_Records supplied_.
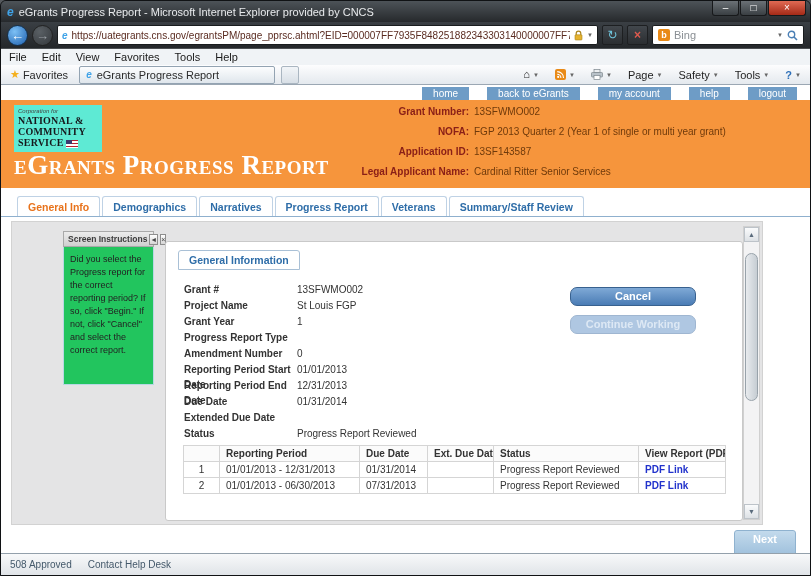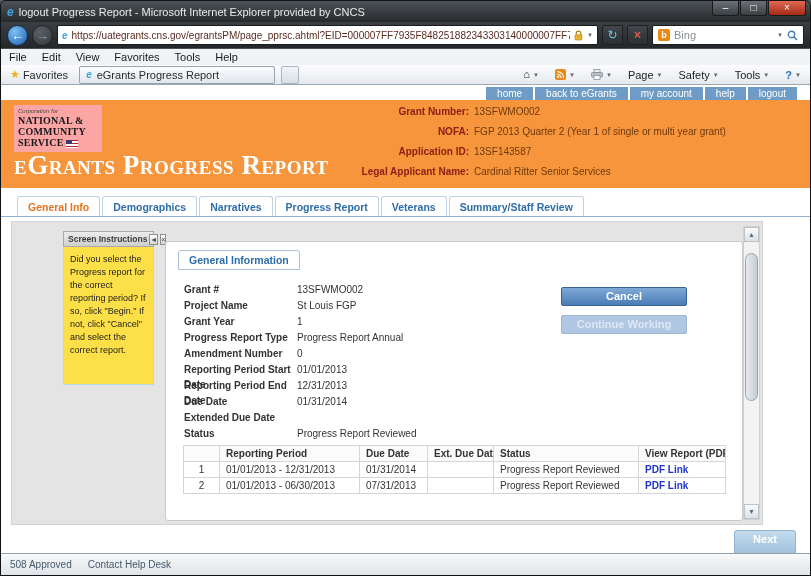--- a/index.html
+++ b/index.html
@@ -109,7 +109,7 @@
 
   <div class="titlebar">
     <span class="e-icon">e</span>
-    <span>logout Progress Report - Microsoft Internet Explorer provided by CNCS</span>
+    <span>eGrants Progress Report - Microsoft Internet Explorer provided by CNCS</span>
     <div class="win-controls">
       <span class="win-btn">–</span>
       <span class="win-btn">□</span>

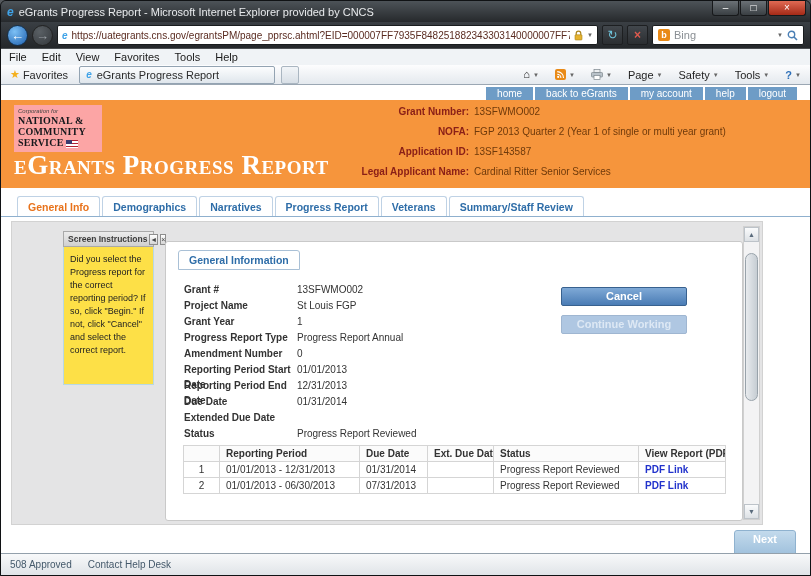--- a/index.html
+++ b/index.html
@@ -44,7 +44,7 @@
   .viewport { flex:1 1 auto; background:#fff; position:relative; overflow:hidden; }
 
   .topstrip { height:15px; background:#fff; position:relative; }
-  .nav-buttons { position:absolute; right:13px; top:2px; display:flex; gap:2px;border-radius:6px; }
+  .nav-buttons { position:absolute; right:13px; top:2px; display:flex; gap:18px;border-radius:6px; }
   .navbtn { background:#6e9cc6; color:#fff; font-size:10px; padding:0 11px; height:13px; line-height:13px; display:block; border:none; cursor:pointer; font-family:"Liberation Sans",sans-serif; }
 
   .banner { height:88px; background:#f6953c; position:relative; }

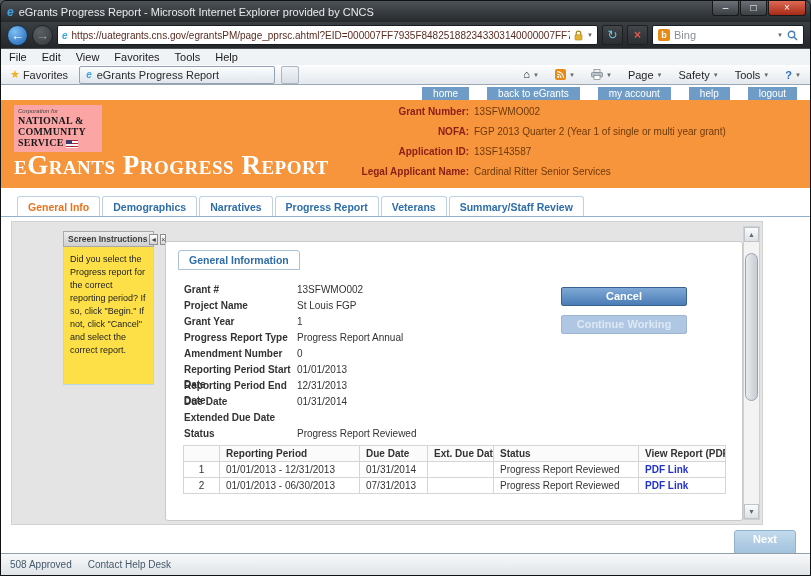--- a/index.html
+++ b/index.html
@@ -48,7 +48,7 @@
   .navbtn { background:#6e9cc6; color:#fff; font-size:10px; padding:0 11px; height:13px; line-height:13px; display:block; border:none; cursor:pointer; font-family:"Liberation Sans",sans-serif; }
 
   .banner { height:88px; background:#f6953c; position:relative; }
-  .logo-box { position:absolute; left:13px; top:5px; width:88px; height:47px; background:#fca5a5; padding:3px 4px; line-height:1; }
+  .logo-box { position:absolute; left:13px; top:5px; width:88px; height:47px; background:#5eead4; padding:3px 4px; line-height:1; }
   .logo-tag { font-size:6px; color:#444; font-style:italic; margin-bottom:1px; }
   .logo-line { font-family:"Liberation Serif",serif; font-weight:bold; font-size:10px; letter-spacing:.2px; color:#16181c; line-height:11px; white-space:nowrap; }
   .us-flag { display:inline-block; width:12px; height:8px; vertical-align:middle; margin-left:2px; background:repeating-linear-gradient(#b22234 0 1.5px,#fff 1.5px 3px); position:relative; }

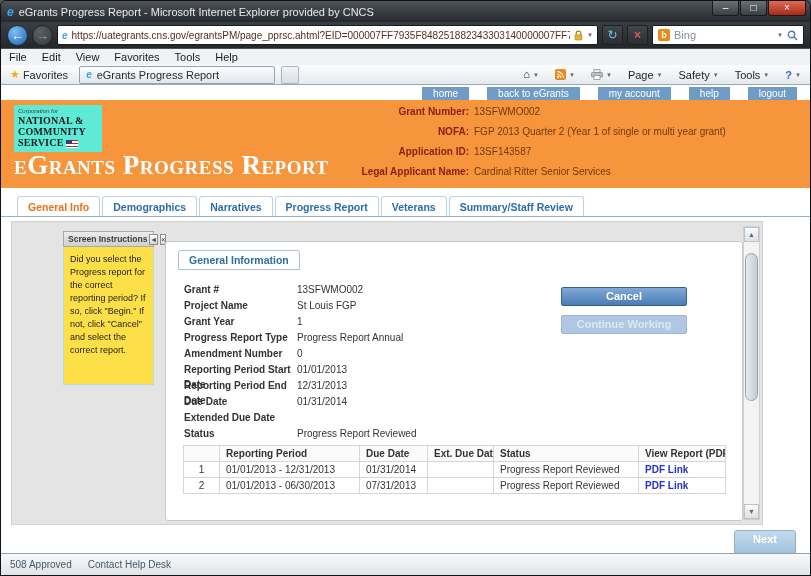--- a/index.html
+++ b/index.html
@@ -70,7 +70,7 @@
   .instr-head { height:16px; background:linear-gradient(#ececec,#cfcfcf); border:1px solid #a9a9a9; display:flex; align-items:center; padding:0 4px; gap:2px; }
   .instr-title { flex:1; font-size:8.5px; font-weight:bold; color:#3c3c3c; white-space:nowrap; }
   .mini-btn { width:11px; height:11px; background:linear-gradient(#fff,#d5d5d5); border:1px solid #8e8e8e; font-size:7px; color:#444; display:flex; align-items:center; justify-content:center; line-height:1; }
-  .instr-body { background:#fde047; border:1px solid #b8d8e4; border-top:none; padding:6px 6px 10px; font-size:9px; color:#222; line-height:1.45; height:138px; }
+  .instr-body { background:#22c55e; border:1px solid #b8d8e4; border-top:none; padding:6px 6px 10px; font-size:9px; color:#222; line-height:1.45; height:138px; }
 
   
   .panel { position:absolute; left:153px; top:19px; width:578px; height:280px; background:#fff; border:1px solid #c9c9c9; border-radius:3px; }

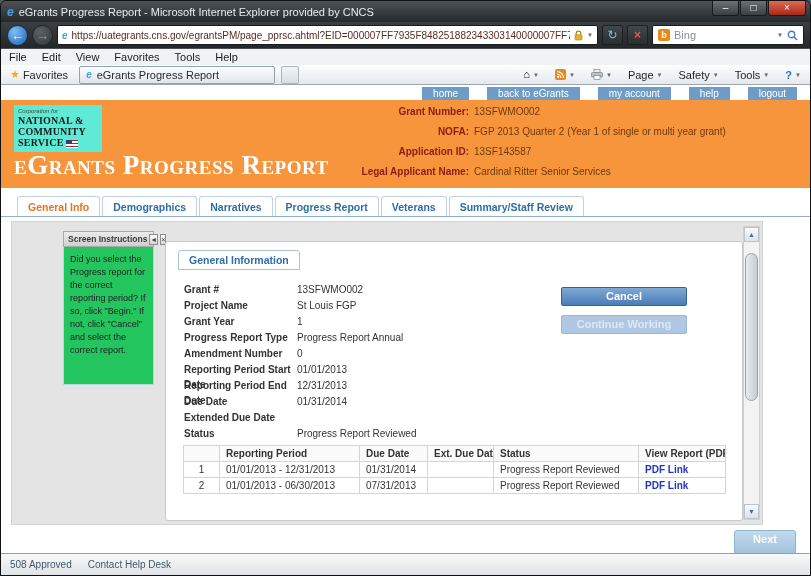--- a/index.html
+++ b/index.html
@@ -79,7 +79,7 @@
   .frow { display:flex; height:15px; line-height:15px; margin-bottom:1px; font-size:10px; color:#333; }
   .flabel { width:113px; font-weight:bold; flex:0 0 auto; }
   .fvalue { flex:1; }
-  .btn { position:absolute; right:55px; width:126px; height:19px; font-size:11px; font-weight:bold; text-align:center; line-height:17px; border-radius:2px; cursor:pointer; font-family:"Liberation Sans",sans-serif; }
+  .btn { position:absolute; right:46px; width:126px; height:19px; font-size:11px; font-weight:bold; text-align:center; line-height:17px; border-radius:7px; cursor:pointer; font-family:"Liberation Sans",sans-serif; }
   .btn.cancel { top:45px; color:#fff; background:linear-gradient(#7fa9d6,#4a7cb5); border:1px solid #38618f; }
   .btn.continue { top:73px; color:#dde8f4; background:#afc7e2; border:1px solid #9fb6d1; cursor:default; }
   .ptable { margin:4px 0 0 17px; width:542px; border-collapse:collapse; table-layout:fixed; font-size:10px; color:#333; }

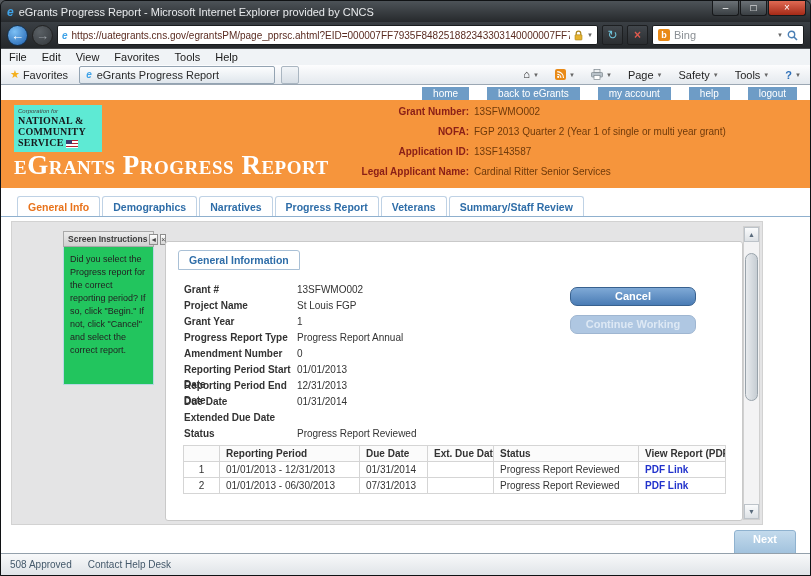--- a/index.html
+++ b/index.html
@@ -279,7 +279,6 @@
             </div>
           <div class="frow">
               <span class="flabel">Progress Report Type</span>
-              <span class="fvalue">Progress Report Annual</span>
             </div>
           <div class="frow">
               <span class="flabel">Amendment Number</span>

==

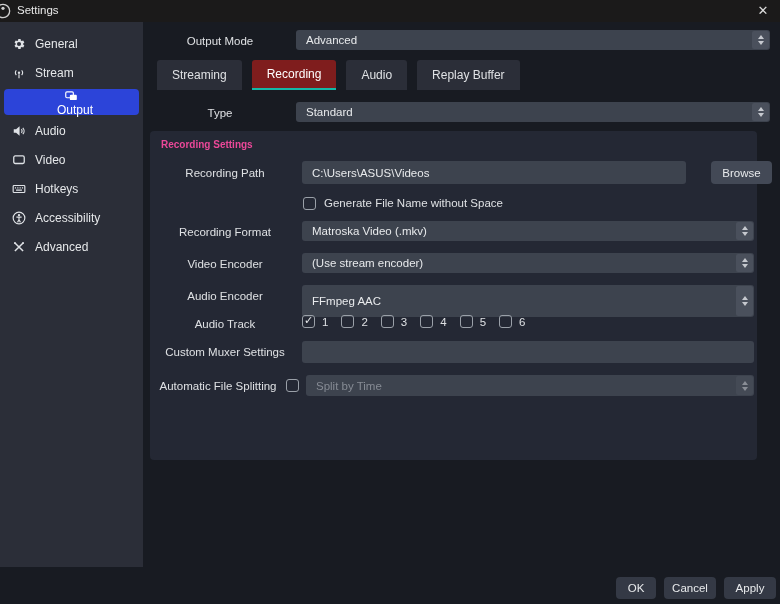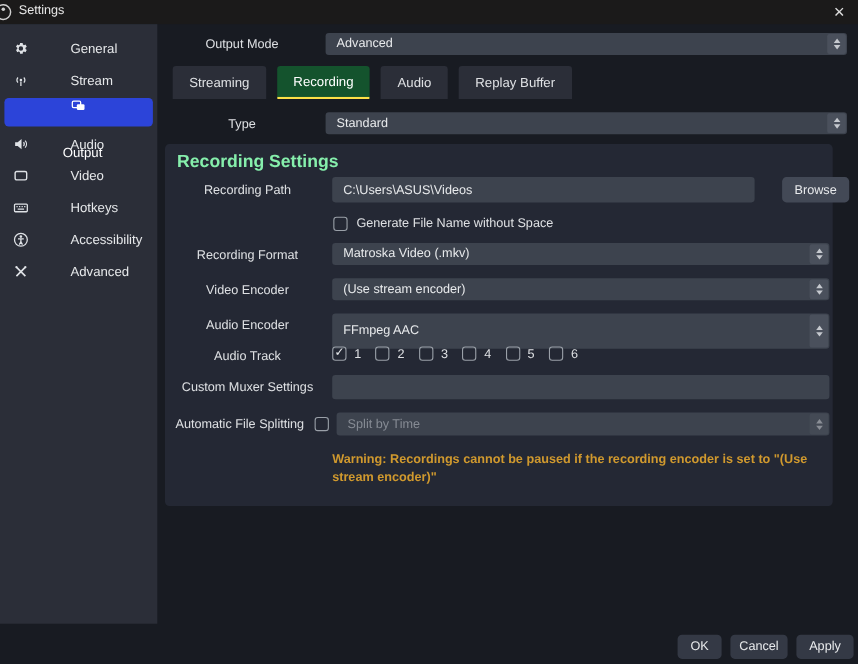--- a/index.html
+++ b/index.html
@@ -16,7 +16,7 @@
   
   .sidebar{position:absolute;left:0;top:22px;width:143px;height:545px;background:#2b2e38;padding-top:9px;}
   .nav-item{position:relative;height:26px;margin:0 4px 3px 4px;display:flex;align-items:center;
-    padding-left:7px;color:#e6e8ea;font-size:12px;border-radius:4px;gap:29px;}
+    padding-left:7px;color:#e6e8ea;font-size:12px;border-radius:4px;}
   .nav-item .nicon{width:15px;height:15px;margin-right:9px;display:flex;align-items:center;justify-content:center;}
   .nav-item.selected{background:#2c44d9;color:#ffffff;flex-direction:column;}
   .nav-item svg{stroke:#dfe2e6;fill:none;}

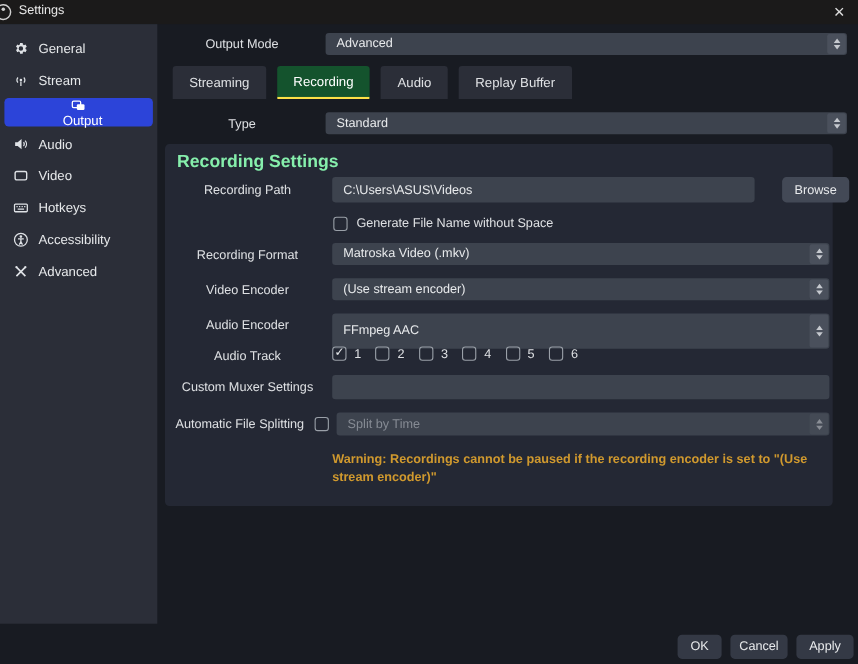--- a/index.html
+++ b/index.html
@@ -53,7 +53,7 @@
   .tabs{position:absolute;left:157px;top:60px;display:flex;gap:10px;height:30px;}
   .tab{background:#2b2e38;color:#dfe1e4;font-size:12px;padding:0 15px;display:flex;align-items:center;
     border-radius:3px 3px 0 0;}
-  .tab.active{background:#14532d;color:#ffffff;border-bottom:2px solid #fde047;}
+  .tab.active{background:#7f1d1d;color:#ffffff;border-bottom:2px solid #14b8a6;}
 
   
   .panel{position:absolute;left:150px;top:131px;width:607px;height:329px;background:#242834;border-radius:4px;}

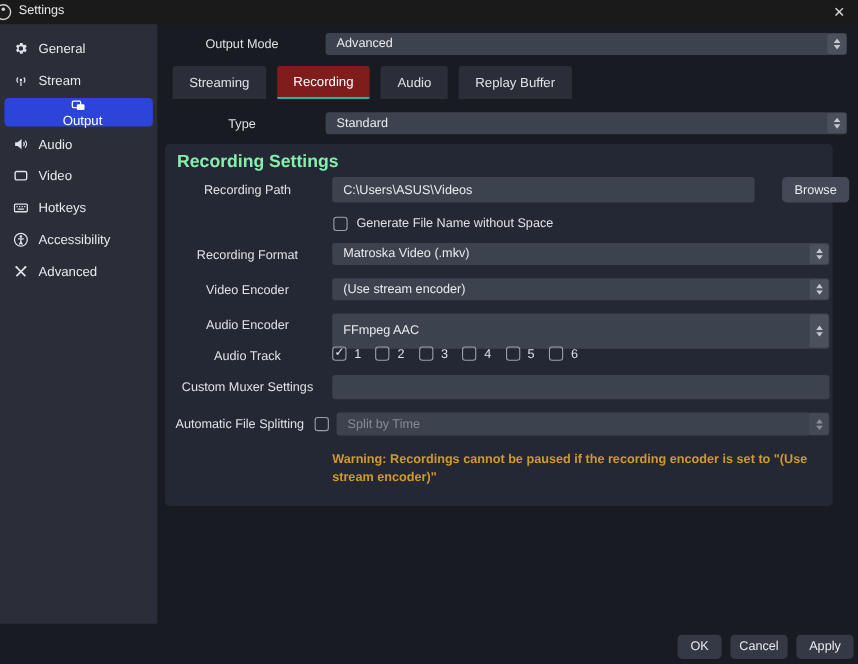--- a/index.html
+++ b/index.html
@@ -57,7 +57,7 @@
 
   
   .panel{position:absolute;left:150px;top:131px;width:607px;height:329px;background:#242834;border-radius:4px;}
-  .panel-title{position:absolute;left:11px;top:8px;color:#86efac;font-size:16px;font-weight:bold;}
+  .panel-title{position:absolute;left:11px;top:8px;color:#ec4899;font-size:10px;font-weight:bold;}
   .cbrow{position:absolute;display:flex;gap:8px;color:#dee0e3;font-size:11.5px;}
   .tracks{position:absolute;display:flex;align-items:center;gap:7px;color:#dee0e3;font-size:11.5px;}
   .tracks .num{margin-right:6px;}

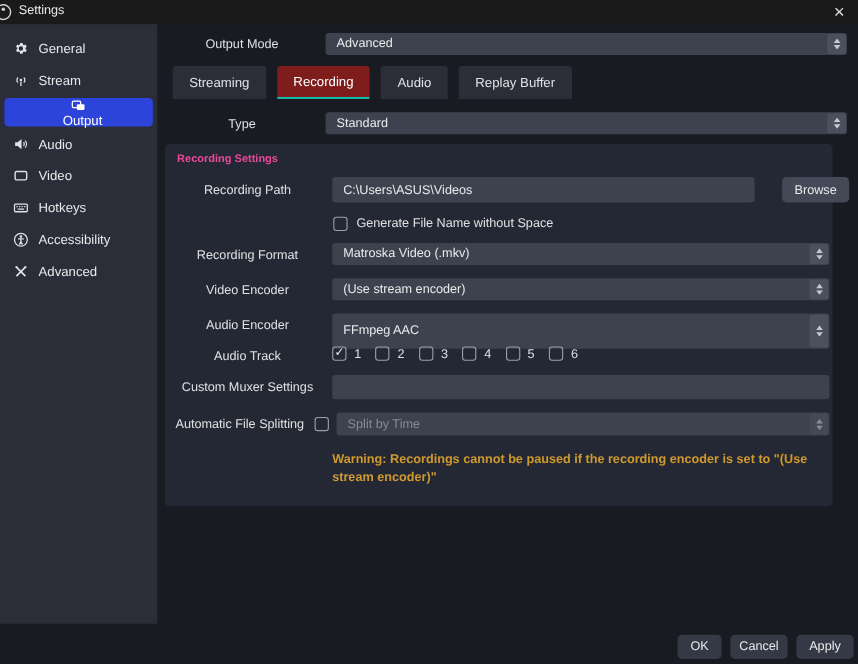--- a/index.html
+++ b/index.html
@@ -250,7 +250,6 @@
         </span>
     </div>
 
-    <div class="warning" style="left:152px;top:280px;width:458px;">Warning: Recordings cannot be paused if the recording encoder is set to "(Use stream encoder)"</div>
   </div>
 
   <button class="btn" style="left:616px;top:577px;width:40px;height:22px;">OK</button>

_Problem statement_. Pull every line with the string "fvalue" out of the material.

_Written response_.
   .fvalue { flex:1; }
-              <span class="fvalue">Progress Report Annual</span>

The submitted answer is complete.